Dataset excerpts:
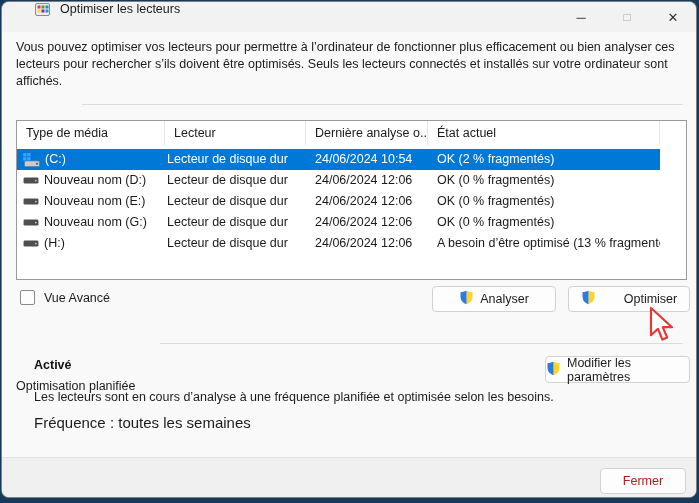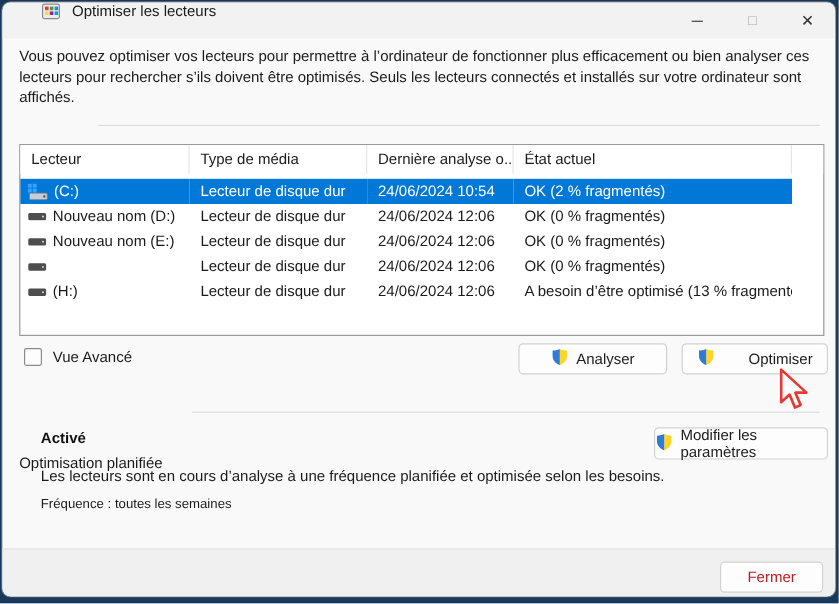--- a/index.html
+++ b/index.html
@@ -46,21 +46,21 @@
        box-sizing:border-box;cursor:default;}
   #btn-analyze{left:430px;top:284px;width:124px;}
   #btn-optimize{left:566px;top:284px;width:122px;gap:28px;}
   #btn-settings{left:543px;top:354px;width:145px;height:27px;}
   #btn-close-dlg{right:10px;top:10px;width:86px;height:26px;position:absolute;background:#fdfdfd;
        border:1px solid #d2d2d2;border-radius:4px;display:flex;align-items:center;justify-content:center;
        font-size:12.5px;color:#b91c1c;box-sizing:border-box;}
   
   .sched-status{position:absolute;left:32px;top:356px;font-size:12.5px;font-weight:bold;color:#111;}
   .sched-desc{position:absolute;left:32px;top:388px;font-size:12.5px;color:#1b1b1b;}
-  .sched-freq{position:absolute;left:32px;top:412px;font-size:11px;color:#1b1b1b;}
+  .sched-freq{position:absolute;left:32px;top:412px;font-size:15px;color:#1b1b1b;}
   
   .footer{position:absolute;left:0;right:0;top:455px;bottom:0;background:#f0f0f0;border-top:1px solid #e3e3e3;}
   
   .cursor{position:absolute;left:646px;top:304px;pointer-events:none;}
 </style>
 </head>
 <body>
 
 <div id="screen">
   <div class="window">
@@ -85,22 +85,22 @@
       </div>
     </div>
 
     <div class="desc">Vous pouvez optimiser vos lecteurs pour permettre à l’ordinateur de fonctionner plus efficacement ou bien analyser ces lecteurs pour rechercher s’ils doivent être optimisés. Seuls les lecteurs connectés et installés sur votre ordinateur sont affichés.</div>
 
     <div class="group-label" style="left:14px;top:94px;">État</div>
     <div class="group-line" style="left:80px;right:13px;top:102px;"></div>
 
     <div class="listview">
       <div class="lv-header">
+        <div class="hc c2">Type de média</div>
         <div class="hc c1">Lecteur</div>
-        <div class="hc c2">Type de média</div>
         <div class="hc c3">Dernière analyse o...</div>
         <div class="hc c4">État actuel</div>
         <div class="hc cf"></div>
       </div>
       <div class="lv-rows">
 
         <div class="row selected">
           <div class="cell c1 first">
             <span class="dicon">
               <svg viewBox="0 0 18 15" width="17" height="14">
@@ -153,20 +153,21 @@
         </div>
 
         <div class="row">
           <div class="cell c1 first">
             <span class="dicon">
               <svg viewBox="0 0 18 8" width="16" height="7">
                   <rect x="0.5" y="0.5" width="17" height="7" rx="1.5" fill="#4e4e4e"></rect>
                   <circle cx="14.5" cy="4" r="1" fill="#cfcfcf"></circle>
                 </svg>
             </span>
+            <span>Nouveau nom (G:)</span>
           </div>
           <div class="cell c2">Lecteur de disque dur</div>
           <div class="cell c3">24/06/2024 12:06</div>
           <div class="cell c4">OK (0 % fragmentés)</div>
           <div class="cell cf"></div>
         </div>
 
         <div class="row">
           <div class="cell c1 first">
             <span class="dicon">

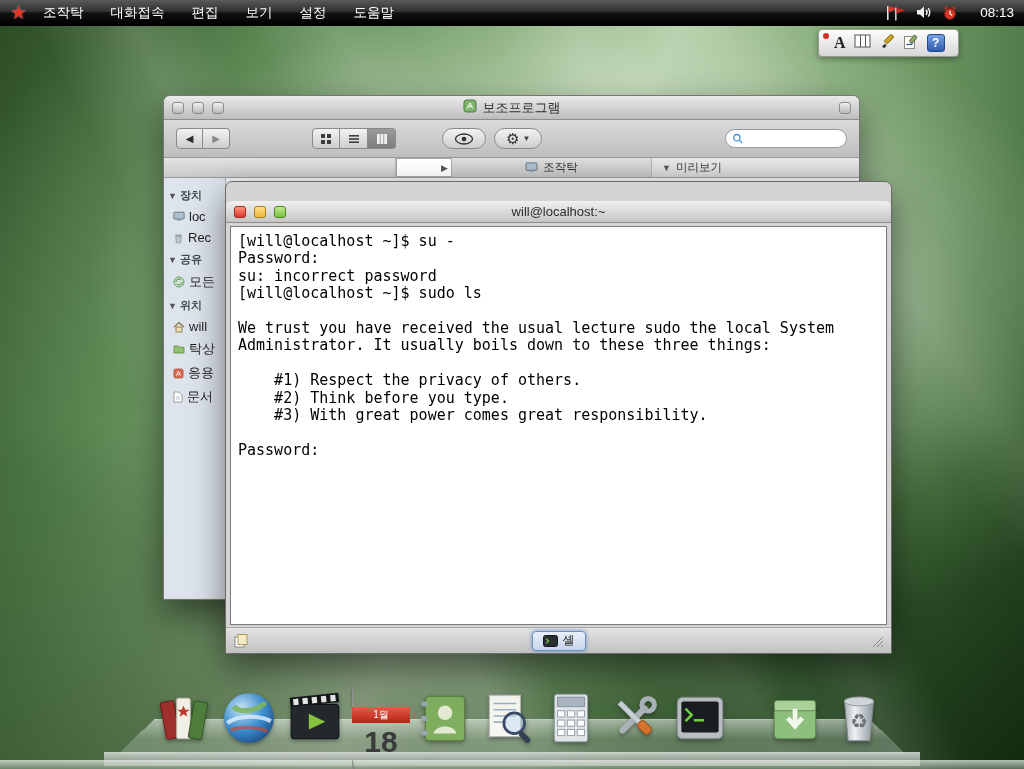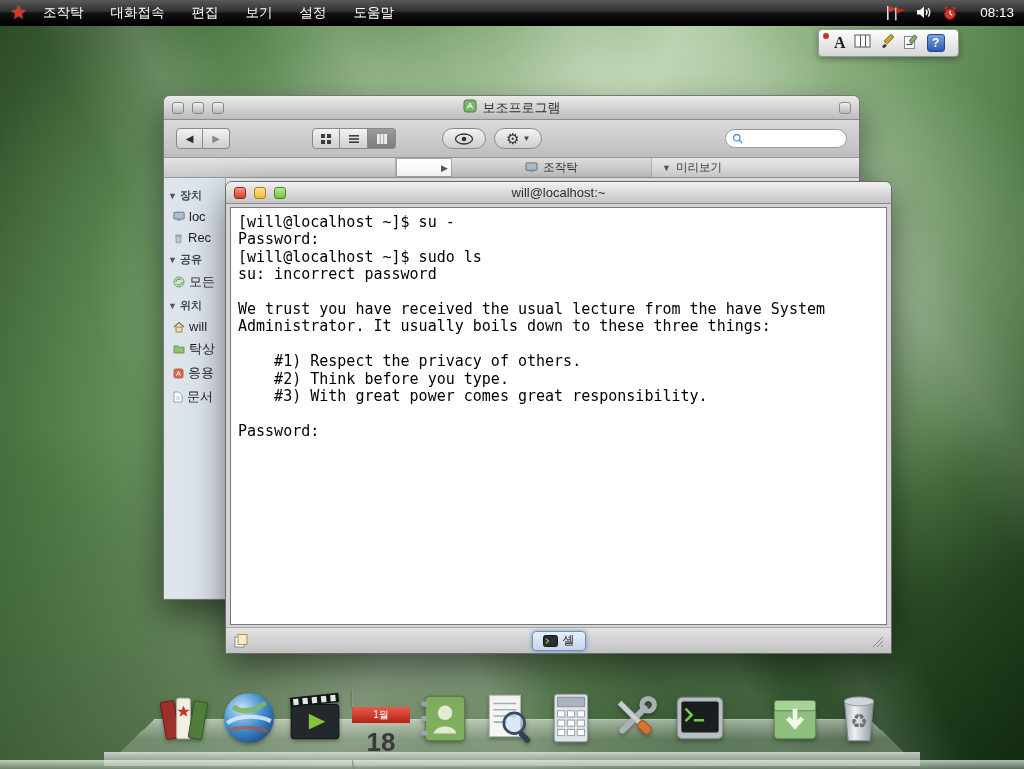--- a/index.html
+++ b/index.html
@@ -94,21 +94,21 @@
   .fm-body { display:flex; height:calc(100% - 83px); }
   .fm-sidebar { width:62px; background:#dde4ec; border-right:1px solid #aab4bd; overflow:hidden; padding-top:6px; }
   .sb-section { font-size:11px; color:#3e4a55; font-weight:bold; padding:4px 4px 3px 4px; white-space:nowrap;
     display:flex; gap:3px; align-items:center; }
   .sb-item { font-size:13px; color:#1e1e1e; padding:3px 2px 3px 9px; white-space:nowrap; display:flex; gap:4px; align-items:center; }
   .fm-content { flex:1; background:#eef0f2; }
 
   
   .term { left:225px; top:181px; width:667px; height:473px; background:#d4d4d4; border:1px solid #6a6a6a; z-index:20;
     display:flex; flex-direction:column; }
-  .term .titlebar { background:linear-gradient(#f1f1f1,#c5c5c5); flex:0 0 22px; height:22px; }
+  .term .titlebar { background:linear-gradient(#f1f1f1,#c5c5c5); flex:0 0 22px; height:22px;margin-top:19px; }
   .term-body { flex:1; margin:3px 4px 2px 4px; background:#fff; border:1px solid #7a7a7a; padding:6px 7px; overflow:hidden; }
   .tline { font-family:"DejaVu Sans Mono", monospace; font-size:15px; line-height:17.4px; min-height:17.4px;
     white-space:pre; color:#000; }
   .cursor { display:inline-block; width:8px; height:14px; background:#000; vertical-align:-2px; }
   .term-footer { flex:0 0 26px; display:flex; align-items:center; justify-content:center; position:relative;
     background:linear-gradient(#e3e3e3,#c1c1c1); border-top:1px solid #aaa; }
   .term-tab { display:flex; align-items:center; gap:5px; height:20px; padding:0 10px; border:1px solid #6d8fbf;
     border-radius:4px; background:linear-gradient(#e9eff8,#c7d5ea); box-shadow:0 0 4px rgba(90,130,190,.8); font-size:12px; color:#1e1e1e; }
   .ft-left { position:absolute; left:7px; display:flex; }
   .ft-right { position:absolute; right:7px; display:flex; }
@@ -123,21 +123,21 @@
     background:linear-gradient(#dbe0db, #a7afa7 60%, #c3cac3); }
   .floor { position:absolute; left:0; right:0; bottom:0; height:9px;
     background:linear-gradient(rgba(232,242,232,.75), rgba(150,165,150,.55)); }
   .dock-items { position:absolute; left:12px; right:0; bottom:22px; height:66px; }
   .dock-icon { position:absolute; width:58px; height:58px; bottom:0; }
   .dock-icon svg { width:100%; height:100%; filter:drop-shadow(0 2px 2px rgba(0,0,0,.35)); }
   .cal { width:52px; height:55px; margin:1px auto 0; background:#f8f8f4; border:1px solid #949494; border-radius:5px;
     overflow:hidden; box-shadow:0 2px 3px rgba(0,0,0,.35); }
   .cal-top { height:16px; background:linear-gradient(#e85a4a,#b32416); color:#fff; font-size:10px;
     display:flex; align-items:center; justify-content:center; }
-  .cal-day { height:38px; display:flex; align-items:center; justify-content:center; font-size:26px; color:#3a3a3a; font-weight:bold; }
+  .cal-day { height:38px; display:flex; align-items:center; justify-content:center; font-size:30px; color:#3a3a3a; font-weight:bold; }
 </style>
 </head>
 <body>
 
 <div class="stage">
   <div class="wallpaper"></div>
   <div class="streaks"></div>
 
   <div class="menubar">
     <span class="mb-star">★</span>
@@ -364,24 +364,24 @@
         <span class="wb green"></span>
       </div>
       <div class="tb-title">
         <span>will@localhost:~</span>
       </div>
     </div>
 
     <div class="term-body">
       <div class="tline">[will@localhost ~]$ su -</div>
       <div class="tline">Password:</div>
+      <div class="tline">su: incorrect password</div>
       <div class="tline">[will@localhost ~]$ sudo ls</div>
-      <div class="tline">su: incorrect password</div>
       <div class="tline"></div>
-      <div class="tline">We trust you have received the usual lecture from the have System</div>
+      <div class="tline">We trust you have received the usual lecture sudo the local System</div>
       <div class="tline">Administrator. It usually boils down to these three things:</div>
       <div class="tline"></div>
       <div class="tline">    #1) Respect the privacy of others.</div>
       <div class="tline">    #2) Think before you type.</div>
       <div class="tline">    #3) With great power comes great responsibility.</div>
       <div class="tline"></div>
       <div class="tline">Password:</div>
     </div>
 
     <div class="term-footer">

--- TASK DESCRIPTION ---
Would you retype exactly the lines above, from the line with "position:absolute; width:58px; height:58px;" to the line with "solid #949494; border-radius:5px;", with both end lines kept and nothing more?

--- SOLUTION TO THIS EXERCISE ---
   .dock-icon { position:absolute; width:58px; height:58px; bottom:0; }
   .dock-icon svg { width:100%; height:100%; filter:drop-shadow(0 2px 2px rgba(0,0,0,.35)); }
   .cal { width:52px; height:55px; margin:1px auto 0; background:#f8f8f4; border:1px solid #949494; border-radius:5px;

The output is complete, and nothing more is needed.